Airea Dee Matthews is an American poet. She is the Provost and Professor of Creative Writing at Bryn Mawr College. She was named the 2022–23 Poet Laureate of Philadelphia.

==Education and early life==
Matthews received her B.A. in economics from the University of Pennsylvania. She holds an M.F.A. in poetry from the Helen Zell Writers’ Program and an M.P.A. in Social Policy from Gerald R. Ford School of Public Policy, both at the University of Michigan, Ann Arbor.

== Career and writing ==
Apart from her professorship at Bryn Mawr, Matthews was a visiting professor and scholar at the Institute for the Study of Global Racial Justice at Rutgers University. There she helped to develop the Poets and Scholars Summer Writing Retreat and the “Race, In Theory” Fellows Humanities Seminar.
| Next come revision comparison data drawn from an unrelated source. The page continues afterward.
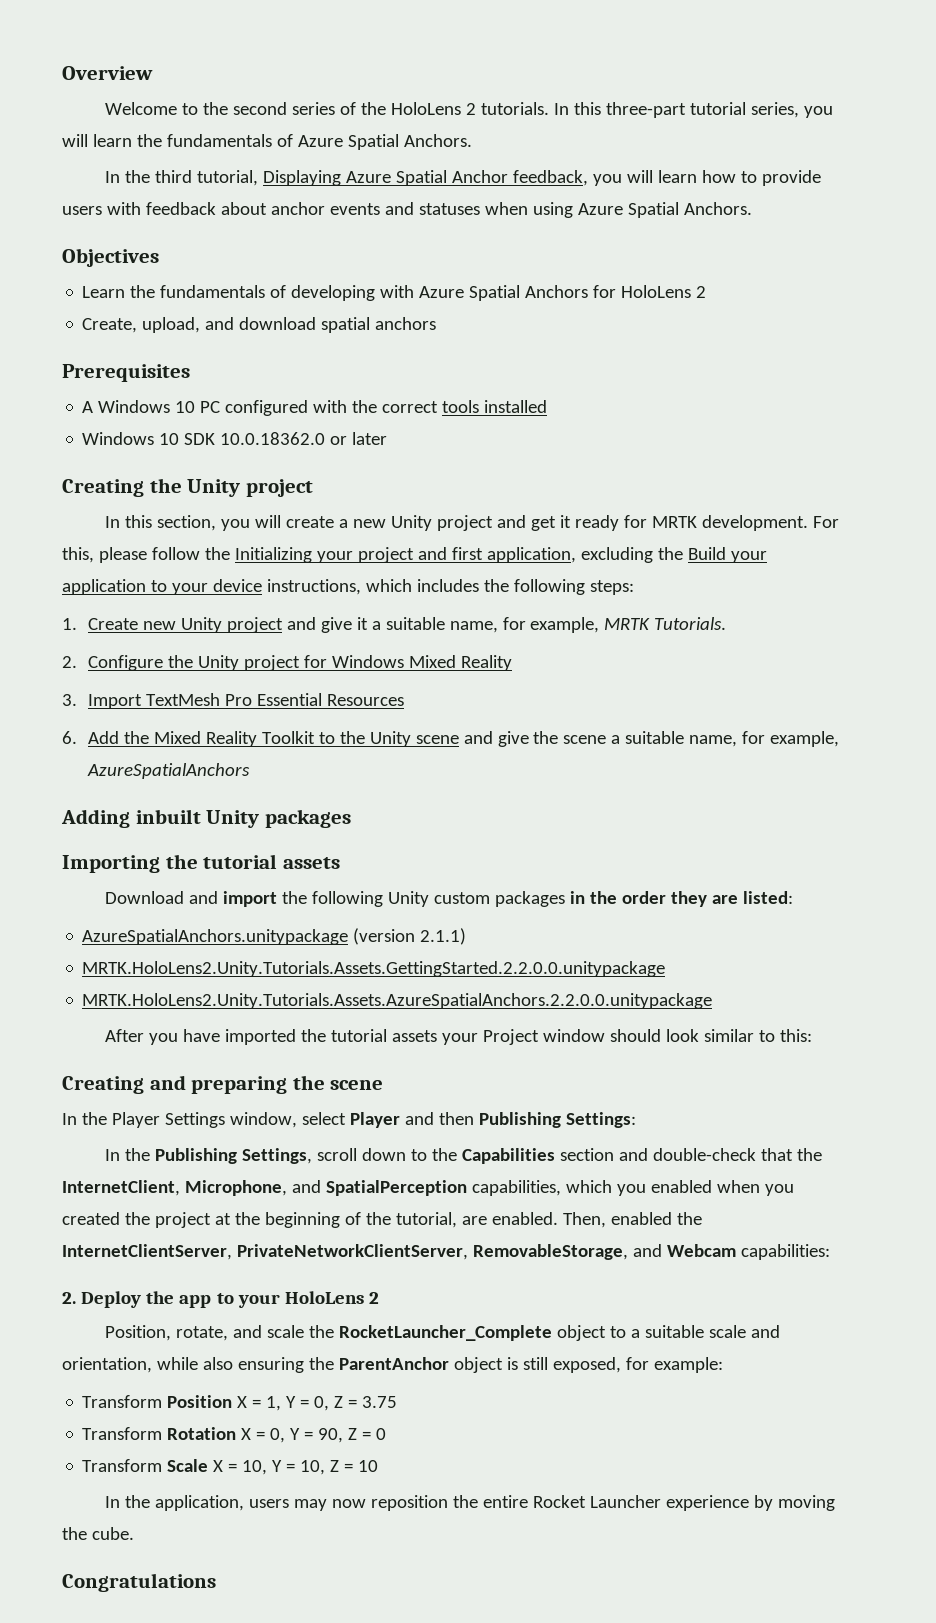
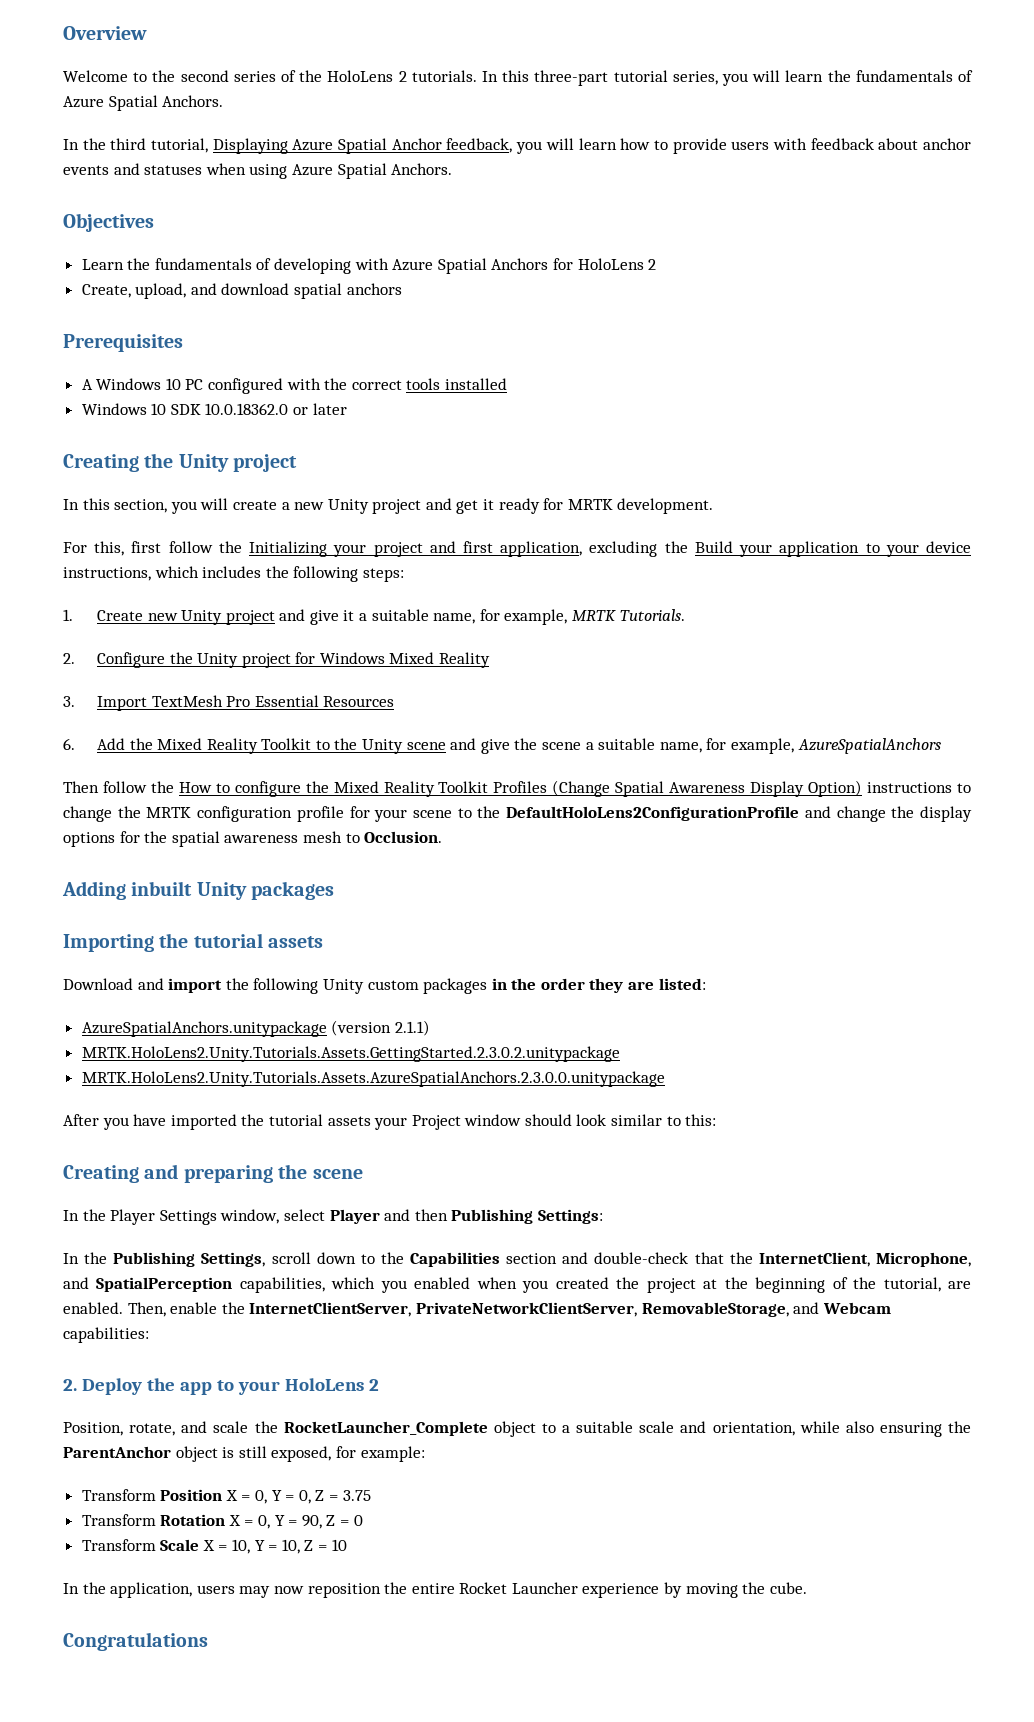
- In this section, you will create a new Unity project and get it ready for MRTK development. For this, please follow the Initializing your project and first application, excluding the Build your application to your device instructions, which includes the following steps:
+ In this section, you will create a new Unity project and get it ready for MRTK development.
+ For this, first follow the Initializing your project and first application, excluding the Build your application to your device instructions, which includes the following steps:
+ Then follow the How to configure the Mixed Reality Toolkit Profiles (Change Spatial Awareness Display Option) instructions to change the MRTK configuration profile for your scene to the DefaultHoloLens2ConfigurationProfile and change the display options for the spatial awareness mesh to Occlusion.
- MRTK.HoloLens2.Unity.Tutorials.Assets.GettingStarted.2.2.0.0.unitypackage
- MRTK.HoloLens2.Unity.Tutorials.Assets.AzureSpatialAnchors.2.2.0.0.unitypackage
+ MRTK.HoloLens2.Unity.Tutorials.Assets.GettingStarted.2.3.0.2.unitypackage
+ MRTK.HoloLens2.Unity.Tutorials.Assets.AzureSpatialAnchors.2.3.0.0.unitypackage
- Then, enabled the InternetClientServer, PrivateNetworkClientServer, RemovableStorage, and Webcam capabilities:
+ Then, enable the InternetClientServer, PrivateNetworkClientServer, RemovableStorage, and Webcam capabilities:
- Transform Position X = 1, Y = 0, Z = 3.75
+ Transform Position X = 0, Y = 0, Z = 3.75

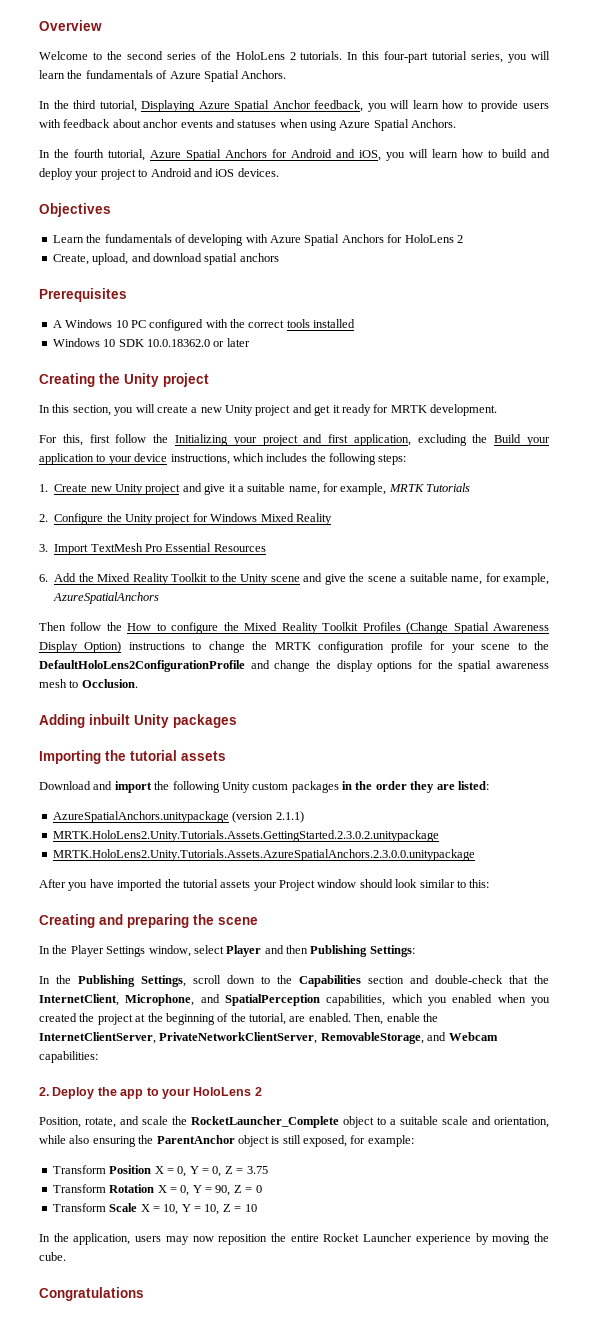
- In this three-part tutorial series, you will learn the fundamentals of Azure Spatial Anchors.
+ In this four-part tutorial series, you will learn the fundamentals of Azure Spatial Anchors.
+ In the fourth tutorial, Azure Spatial Anchors for Android and iOS, you will learn how to build and deploy your project to Android and iOS devices.
- 1. Create new Unity project and give it a suitable name, for example, MRTK Tutorials.
+ 1. Create new Unity project and give it a suitable name, for example, MRTK Tutorials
Her work has appeared in Best American Poetry 2015, American Poet, Four Way Review, The Missouri Review, Muzzle, The Baffler, Callaloo, Indiana Review, WSQ, SLAB, Michigan Quarterly Review, and Vida: Her Kind.

==Works==
- Simulacra, Yale University Press, March 2017. ISBN 9780300227932,
- Bread and circus, Scribner, 2023. ISBN 9781668011454,

== Awards and honors ==
In January 2022, Matthews was chosen as the sixth Poet Laureate of Philadelphia for the 2022–2023 term.

Matthews was awarded a fellowship from the Pew Center for Arts and Heritage in 2020.

In 2016, she won the Yale Series of Younger Poets award, the Rona Jaffe Foundation Writers' Award, and the Louis Untermeyer Scholarship in Poetry from the 2016 Bread Loaf Writers’ Conference. In 2017, she was a James Merrill House fellow.

In 2024 she received a PEN Oakland – Josephine Miles Award for Bread and Circus.